Spark实战(4)_Master原理剖析与源码分析

in cn •  7 years ago 

主备切换机制原理剖析

Master可以配置两个,Spark原生的standalone模式支持Master主备切换。

Spark Master主备切换可以基于两种机制,一种是基于文件系统的,一种是基于ZooKeeper的,基于文件系统的主备切换机制,需要在Active Master挂掉之后,手动去切换到Standby Master上。基于ZooKeeper的主备切换机制,可以实现自动切换Master。

Master主备切换机制,就是在Active Master挂掉之后,切换到Standby Master会做哪些操作。

  1. Standby Master,使用持久化引擎去读取持久化的storedApps、storedDrivers、storedWorkers。
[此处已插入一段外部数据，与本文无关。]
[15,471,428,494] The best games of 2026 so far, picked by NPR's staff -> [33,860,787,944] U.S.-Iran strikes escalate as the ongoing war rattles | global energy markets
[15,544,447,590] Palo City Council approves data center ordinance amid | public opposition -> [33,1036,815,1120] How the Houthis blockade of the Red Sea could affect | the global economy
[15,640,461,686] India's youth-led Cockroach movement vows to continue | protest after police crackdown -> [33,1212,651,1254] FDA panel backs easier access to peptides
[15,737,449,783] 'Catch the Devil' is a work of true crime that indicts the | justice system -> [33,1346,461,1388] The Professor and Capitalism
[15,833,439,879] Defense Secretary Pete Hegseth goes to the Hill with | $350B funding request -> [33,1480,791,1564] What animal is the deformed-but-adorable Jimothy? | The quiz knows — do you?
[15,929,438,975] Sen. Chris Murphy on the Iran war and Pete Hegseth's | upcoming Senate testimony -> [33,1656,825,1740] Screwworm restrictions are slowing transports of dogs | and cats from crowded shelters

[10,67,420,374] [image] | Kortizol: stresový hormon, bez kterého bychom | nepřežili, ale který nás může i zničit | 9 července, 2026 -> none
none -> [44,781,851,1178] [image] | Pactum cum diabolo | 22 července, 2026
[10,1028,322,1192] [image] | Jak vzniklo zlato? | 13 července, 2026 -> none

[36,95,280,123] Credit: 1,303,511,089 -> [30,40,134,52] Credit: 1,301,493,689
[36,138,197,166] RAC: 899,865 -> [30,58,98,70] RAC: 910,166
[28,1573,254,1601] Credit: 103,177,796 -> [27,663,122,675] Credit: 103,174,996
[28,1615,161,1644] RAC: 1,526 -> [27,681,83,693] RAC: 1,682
FileSystemPersistenceEngine,ZooKeeperPersistenceEngine。
  2. 判断,如果storedApps、storedDrivers、storedWorkers有任何一个是非空的。
  3. 将持久化的Application、Driver、Worker的信息,重新进行注册,注册到Master内部的内存缓存结构中。
  4. 将Application和Worker的状态都修改为UNKNOWN,然后向Application所对应的Driver,以及Worker发送Standby Master的地址。
  5. Driver和Worker,理论上来说,如果它们目前都是正常在运作的话,那么在接收到Master发送来的地址之后,就会返回响应消息给新的Master。
  6. 此时,Master在陆续接收到Driver和Worker发送来的响应消息之后,会使用completeRecovery()方法对没有发送响应消息的Driver和Worker进行处理,过滤掉它们的信息。
  7. 调用Master自己的schedule()方法,对正在等待资源配置的Driver和Application进行调度,比如在某个worker上启动Driver,或者为Application在Worker上启动它需要的Executor。

主备切换机制源码分析

org/apache/spark/deploy/master/Master.scala,completeRecovery方法。

/**
    * 完成Master的主备切换,就是完成Master的恢复
    */
  def completeRecovery() {
    // Ensure "only-once" recovery semantics using a short synchronization period.
    synchronized {
      if (state != RecoveryState.RECOVERING) { return }
      state = RecoveryState.COMPLETING_RECOVERY
    }

    // 将Application和Worker,过滤出来目前状态还是UNKNOWN的
    // 然后遍历,分别调用removeWorker和finishApplication方法,对可能已经出故障,
    // 或者甚至已经死掉的Application和Worker,进行清理
    // 总结一下清理的机制,三点:1、从内存缓存结构中移除;
    // 2、从相关的组件的内存缓存中移除;
    // 3、从持久化存储中移除。
    // Kill off any workers and apps that didn't respond to us.
    workers.filter(_.state == WorkerState.UNKNOWN).foreach(removeWorker)
    apps.filter(_.state == ApplicationState.UNKNOWN).foreach(finishApplication)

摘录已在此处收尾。